# Spoos and mouthiness



## Charlie's Person (Dec 9, 2018)

Spottytoes said:


> I decided to post this question here rather than general obedience and training as I specifically want to ask those with hunting and performance Spoos. We have had to work extremely hard at training him to not inappropriately mouth and we are getting there, finally, so don’t really need advice but do want to know if mouthiness through the teens months is common in Spoos? I’ve have read that some retriever/gun dog breeds are pretty mouthy for a long time but most of the stuff I’ve read and learned makes me feel like he had a terrible problem because it’s taken so long to train him. I’m just more curious to know if this is normal for some lines. His breeder felt it was normal and she does breed for all around performance. He’s 20 months old and it’s way better and he generally just needs reminders now and then but I have to say, I’ve never experienced such a bitey, mouthy, puppy/young dog before. But we’ve never had a retriever before either. For so long we were feeling like failures and that our hopes and dreams of him being a therapy dog would never be realized because it just took so long and we were trying so hard to do all the right things. Anyway, we are more confident now as he’s improved so much as he’s maturing but would love to know others’ experiences. One of Bobby’s favorite activities is to help us carry stuff so he still, very much, loves, to use that mouth![emoji4]
> Thank you!


I look forward to seeing what others post. Our 3 year old Spoo is improving, but does get mouthy when excited. He doesn't hurt anyone but I don't like being slimed, and correct him right away. I'm just worried that people could misinterpret his playfulness as attempted biting, a legitimate concern when being around a stranger's very large, toothy dog.
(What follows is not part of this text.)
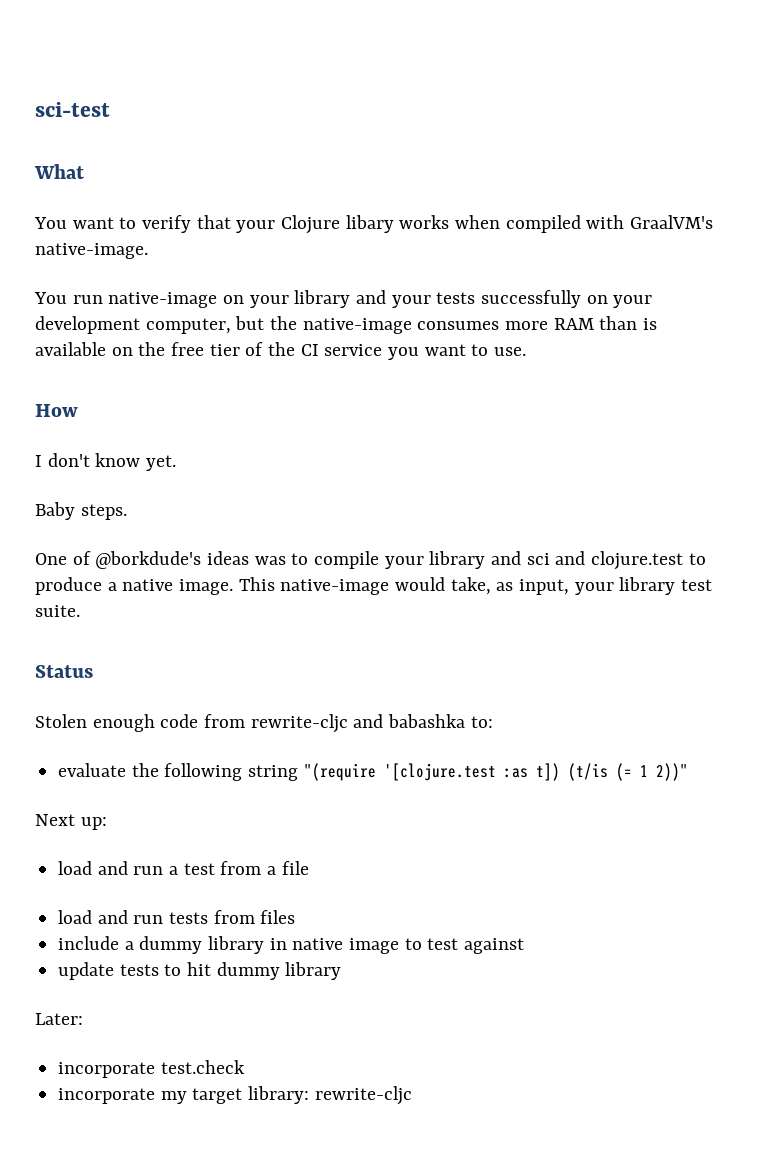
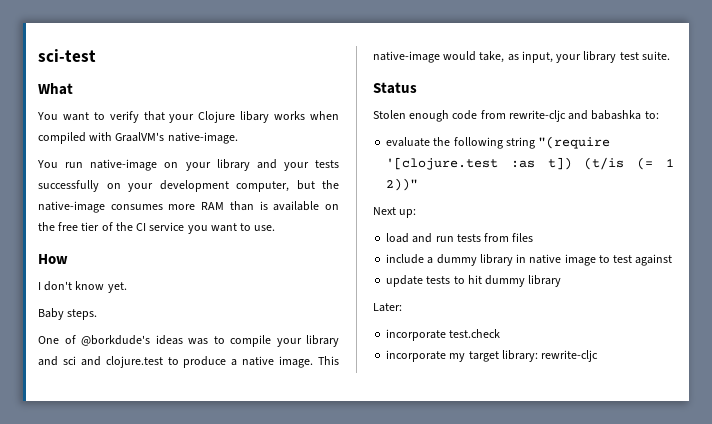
[58,861,309,875] // load and run a test from a file -> (417, 213) none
Sent from my STV100-3 using Tapatalk


----------



## PeggyTheParti (Sep 5, 2019)

Normal? Yes. Desirable? Notsomuch. Lol.

Peggy's had high drive to retrieve since we first brought her home, and moderate drive in general (which can still feel like a lot).

My secret weapon is as simple as turning off the excitement, which includes avoiding seemingly benign behaviours like eye contact. Just flipping it all off like a switch. 
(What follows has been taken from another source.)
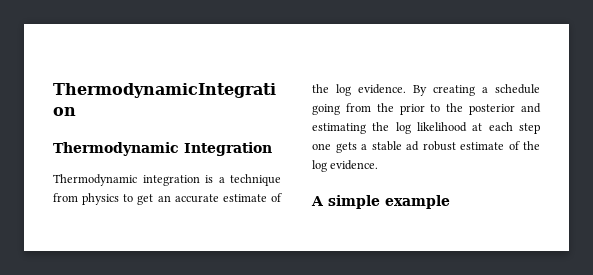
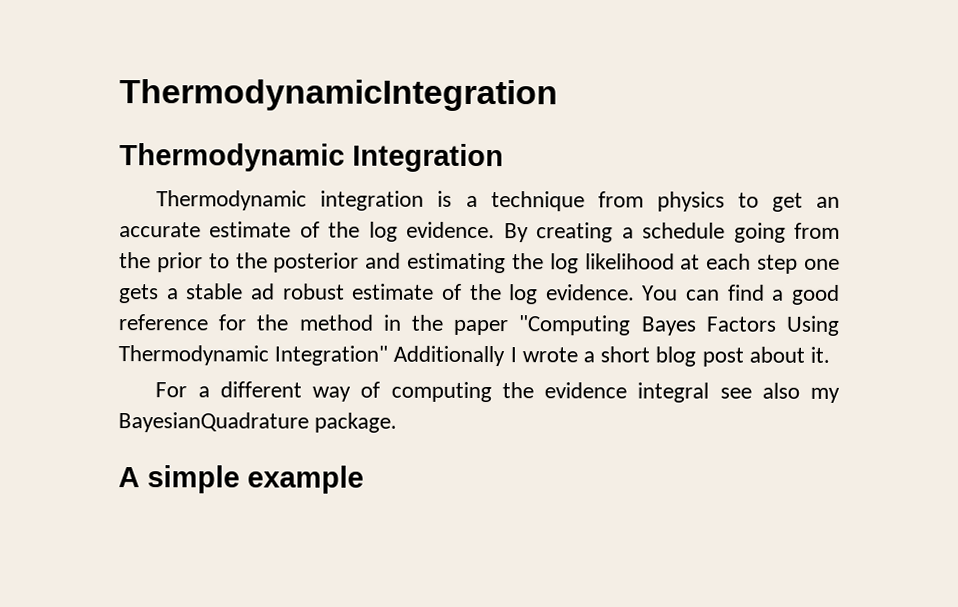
(379, 165) none -> [642,284,840,305] [118,314,840,336] [118,345,831,367] [155,381,840,403] [118,412,398,433] You can find a good reference for the method in the paper "Computing Bayes Factors Using Thermodynamic Integration" Additionally I wrote a short blog post about it. // For a different way of computing the evidence integral see also my BayesianQuadrature package.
When she was a puppy, this typically resulted in one final explosion before she settled. Now at 14 months the results are much faster and less dramatic. And on a good day she'll realize she's crossed a line and grab a toy to hold in her mouth (or whatever soft thing is closest, such as a blanket).



Charlie's Person said:


> I'm just worried that people could misinterpret his playfulness as attempted biting, a legitimate concern when being around a stranger's very large, toothy dog.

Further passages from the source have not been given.